A simple realization will become evident: hard money in the form of Bitcoin will enrich productive hard work, no matter who you are or where you live. And rightfully so. Today, Bitcoin is still a social experiment that is neglected by large traditional institutions and governments. At most it is a 10 year-old multi-billion dollar software bug bounty program. It is a transparent glass window with a fortune that is still up for grab. This experiment simply cannot be ignored anymore.

In 2029, bitcoin will be 20 year-old and at this point in time, Bitcoin will be an unquestionable institution that people will not only tolerate, but accept as durable and ever-lasting.

In 2039, our world before Bitcoin will be an embarrassing collective memory, tracing back to the aberration of central and fractional reserve banking, which fed wars, economic crises and above all–tarnished all of us with greed and impatience.

At a rough estimated world population of 8.8B people in 2040, owning a full bitcoin will mean being in the 0.19% top wealthy, leading to the largest wealth transfer phenomenon the world has ever witnessed. An asymmetric bet that was once available to all, everywhere. After having evolved from its early days as a scarce digital collectible sought after by the computer geeks and libertarians, Bitcoin will have accumulated a material portion of global wealth trending towards a global store of value. As the issuance rate of new units reduces over time and demand for Bitcoin increases with mainstream attention picking up steam, the network will morph into a more stable and reliable store of value worth trillions of dollars. Central Banks may very well start accumulating bitcoins on their balance sheets as a way to hedge their own fiat currency risk and diversify their assets.

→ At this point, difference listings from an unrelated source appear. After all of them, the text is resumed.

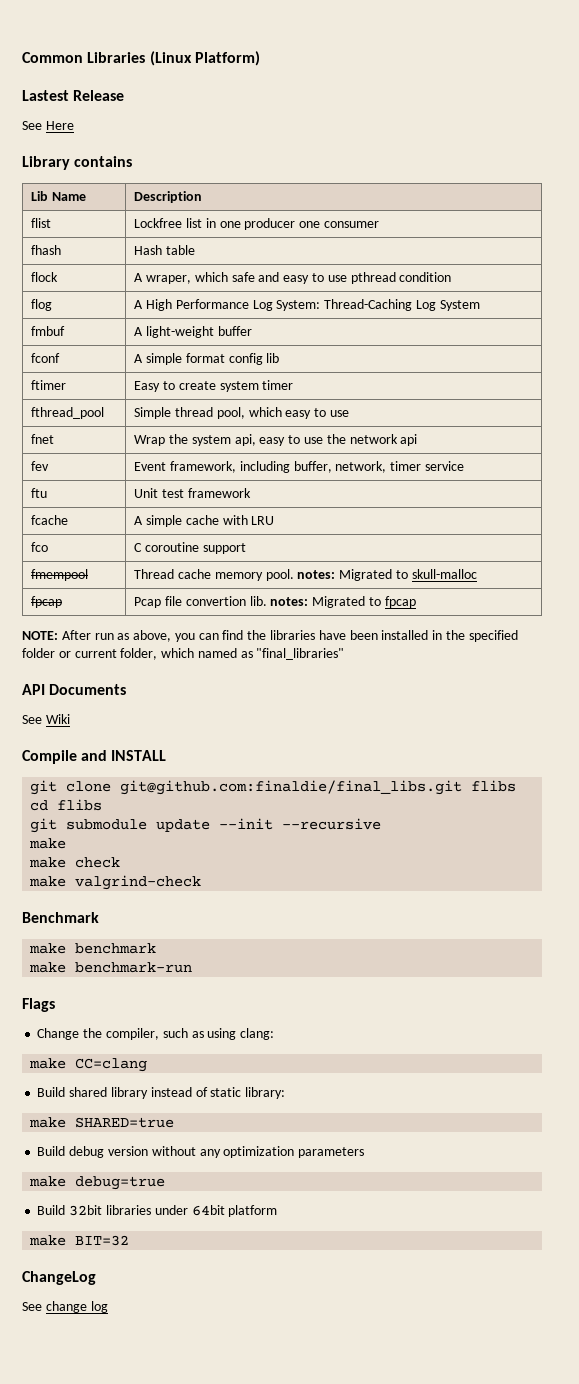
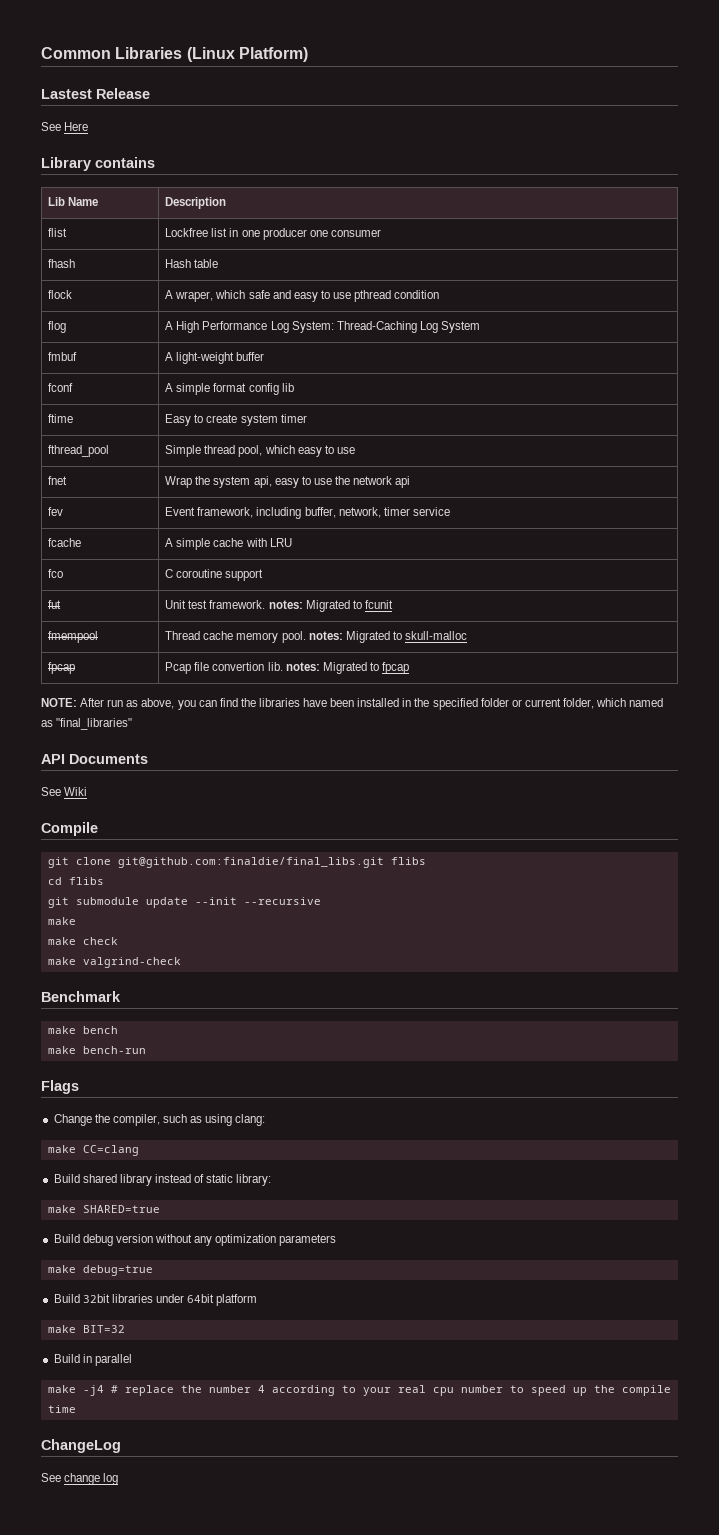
[31,380,67,390] ftimer -> [48,414,74,423] ftime
[31,488,48,498] [134,488,251,498] // ftu | Unit test framework -> (450, 511) none
(246, 548) none -> [48,600,62,609] [165,600,393,612] // fut | Unit test framework. notes: Migrated to fcunit
[81,750,167,761] and INSTALL -> (98, 829) none
[75,943,157,954] [29,962,193,973] benchmark // make benchmark-run -> [82,1026,118,1034] [47,1046,146,1054] bench // make bench-run
(130, 1240) none -> [53,1354,132,1366] [47,1385,671,1396] [47,1405,76,1413] // Build in parallel // make -j4 # replace the number 4 according to your real cpu number to speed up the compile time

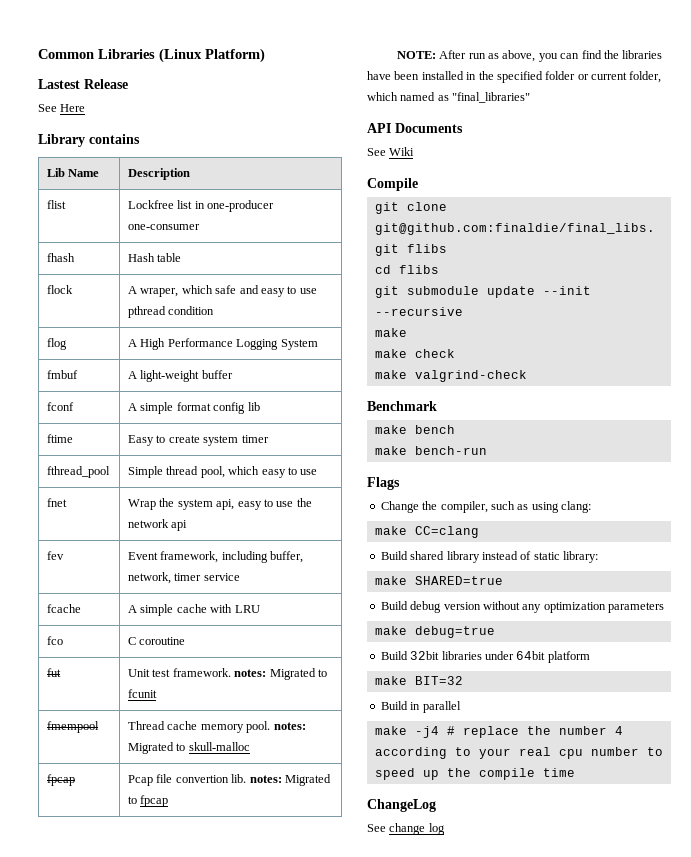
[241,228,381,240] one producer one consumer -> [207,200,275,212] [128,224,201,230] one-producer one-consumer
[270,321,438,333] Log System: Thread-Caching Log -> [236,339,279,350] Logging
[225,569,264,581] support -> (186, 641) none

Sovereign wealth and pension funds will come to realize that allocating bitcoins to their portfolios is the most reasonable decision to hedge against inflationary pressures of unstable fiat currencies, and the resulting overly inflated asset classes that their portfolios are composed of. This will be the era where the future retired days of the elderly turn to become denominated in bitcoins. At that point in time, volatility will be long gone. Having achieved over a hundred trillions in market capitalization, Bitcoin's economic upside potential will have diminished, shying away speculative behaviors. Other asset classes that used to act as a de facto store of value will have started to shrink substantially, leading to a healthy reduction in prices of inflated service categories such as housing, healthcare and education. More people will be able to afford basic human needs. Global well-being will peak as food, shelter, health and education are finally something we can take for granted, globally.

Having reached a point of equilibrium, Bitcoin will be universally used as a stable way to save value and buy and sell goods and services using sophisticated layers of technology built on top of the monetary network. Most of its technology will be abstracted away from users who will solely enjoy a fluid financial system with open, fair and social principles. Unstable fiat currencies will sunset, some gradually and abruptly, until every printing press is put to sleep. Relying on an immense collective computational effort, Bitcoin's digital scarcity and its immutable monetary policy will be the first and only form of verifiable trust that humans can blindly rely on. This careful orchestration of kinetic energy conversion into value will make it the first free money the world has ever experienced. Major prosperity will result, letting humans focus on fundamental problems of the 21st Century such as aging, energy, transportation and more.

It will only be Bitcoin and us. And that will suffice.